Pahlavi nimmt Freiheitspreis für iranisches Volk entgegen

Foto: via dts Nachrichtenagentur
Der Sohn des 1979 im Iran gestürzten Schahs, Reza Pahlavi, kommt Anfang November nach Deutschland, um stellvertretend für das iranische Volk den „Freiheitspreis“ der Friedrich-Naumann-Stiftung für die Freiheit (FNF) entgegenzunehmen. Das sagte FNF-Vorstandschef Steffen Saebisch dem Nachrichtenportal T-Online. Mit der Auszeichnung würdigt die FDP-nahe Stiftung alle zwei Jahre „herausragendes Engagement“ für eine liberale Bürgergesellschaft, das freiheitliche Ziele in der Welt stärkt.
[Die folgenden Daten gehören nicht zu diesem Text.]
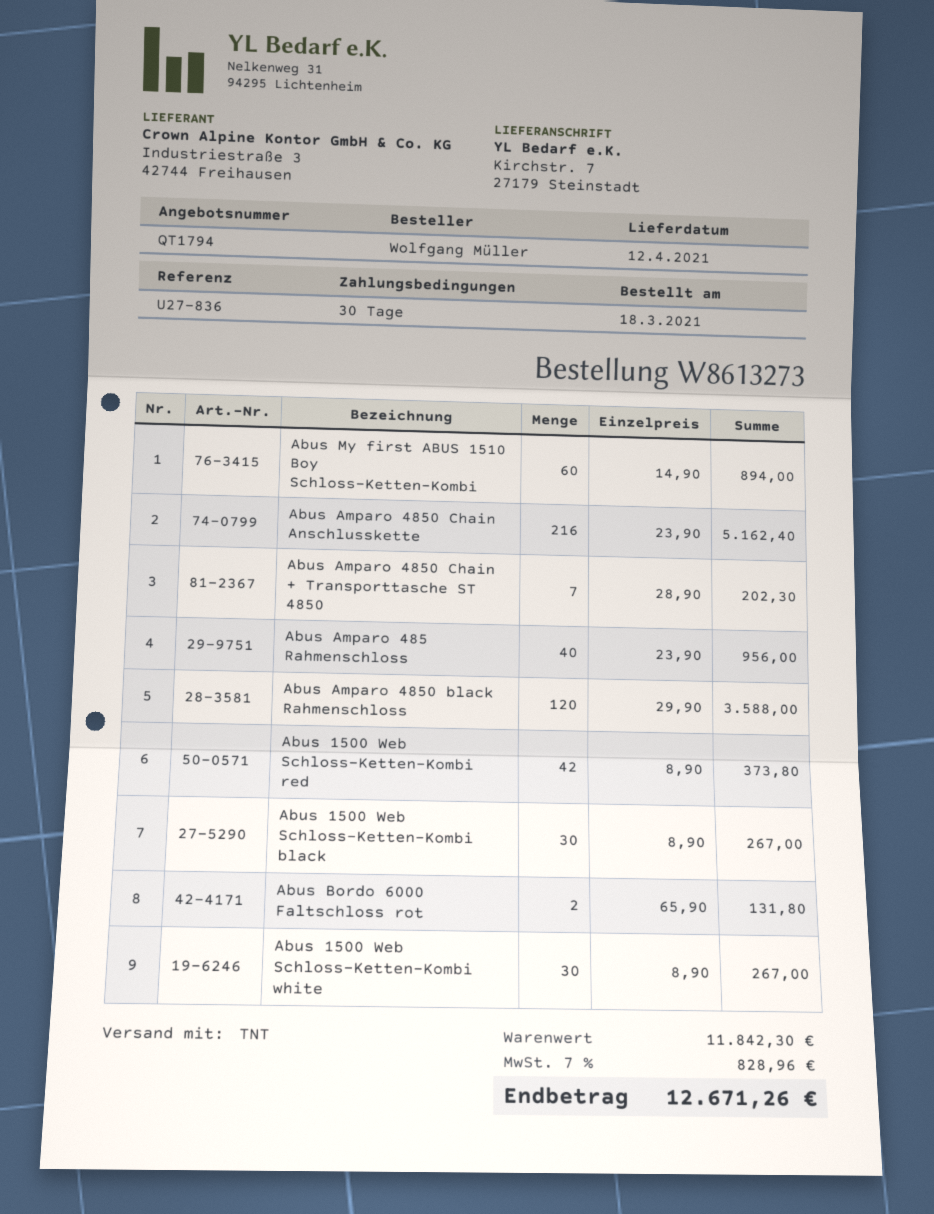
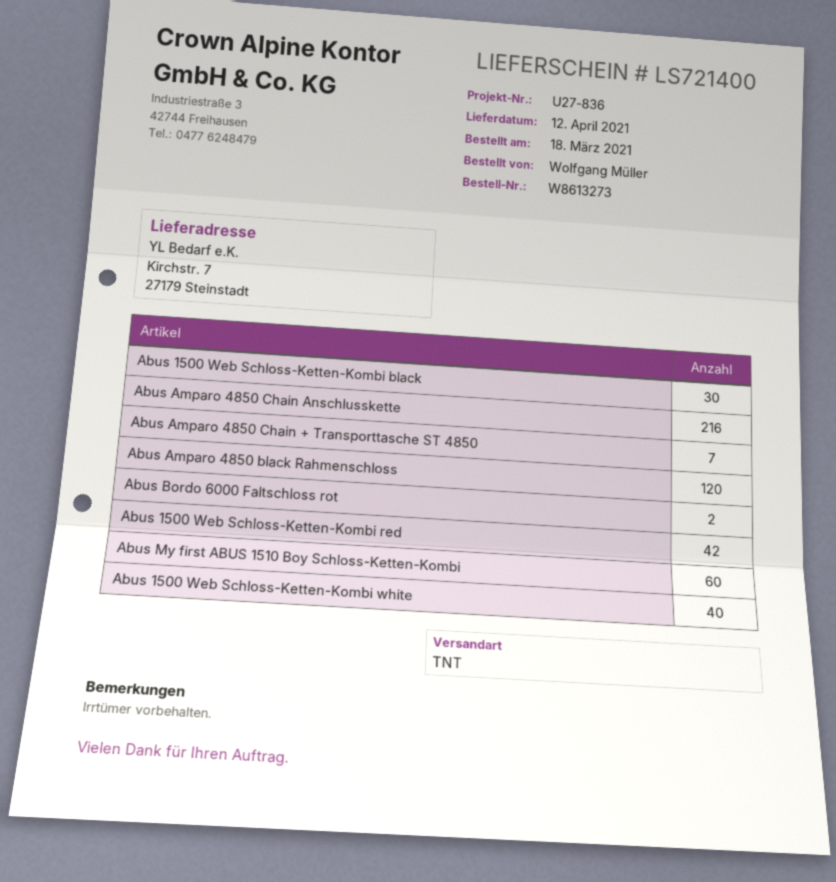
Abus Amparo 485 Rahmenschloss: 40 -> none
Abus 1500 Web Schloss-Ketten-Kombi white: 30 -> 40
„Es geht nicht um Einzelpersonen, sondern bewusst um das gesamte Volk im Iran, das sich mutig gegen das verbrecherische Mullah-Regime auflehnt“, sagte Saebisch. Die Stiftung ehre damit „den Freiheitswillen vieler Hunderttausender“, die ihr Leben riskieren, um das Regime zu stürzen. „Wir freuen uns, dass Reza Pahlavi den Preis für das iranische Volk treuhänderisch entgegennimmt bis zu dem Tag, an dem der Preis den frei gewählten Repräsentanten des Iran übergeben werden kann“, so Saebisch weiter.
Grund dafür, dass die FNF Pahlavi um die Entgegennahme des Preises gebeten hat, ist laut Saebisch, dass sich Pahlavi für keine bestimmte Regierungsform im Iran ausspricht, sondern stets betont, dass das iranische Volk selbst über die künftige Staatsform entscheiden soll. Außerdem setze sich Pahlavi für ein Ende der vom Iran geschürten Konflikte in Nahost ein.
Pahlavi gilt als prominentes Mitglied der iranischen Opposition. Er lebt im Exil in den USA. Der Freiheitspreis wird am 7. November in der Frankfurter Paulskirche verliehen. Die Laudatio auf das iranische Volk hält der frühere FDP-Generalsekretär Bijan Djir-Sarai, der selbst aus dem Iran stammt.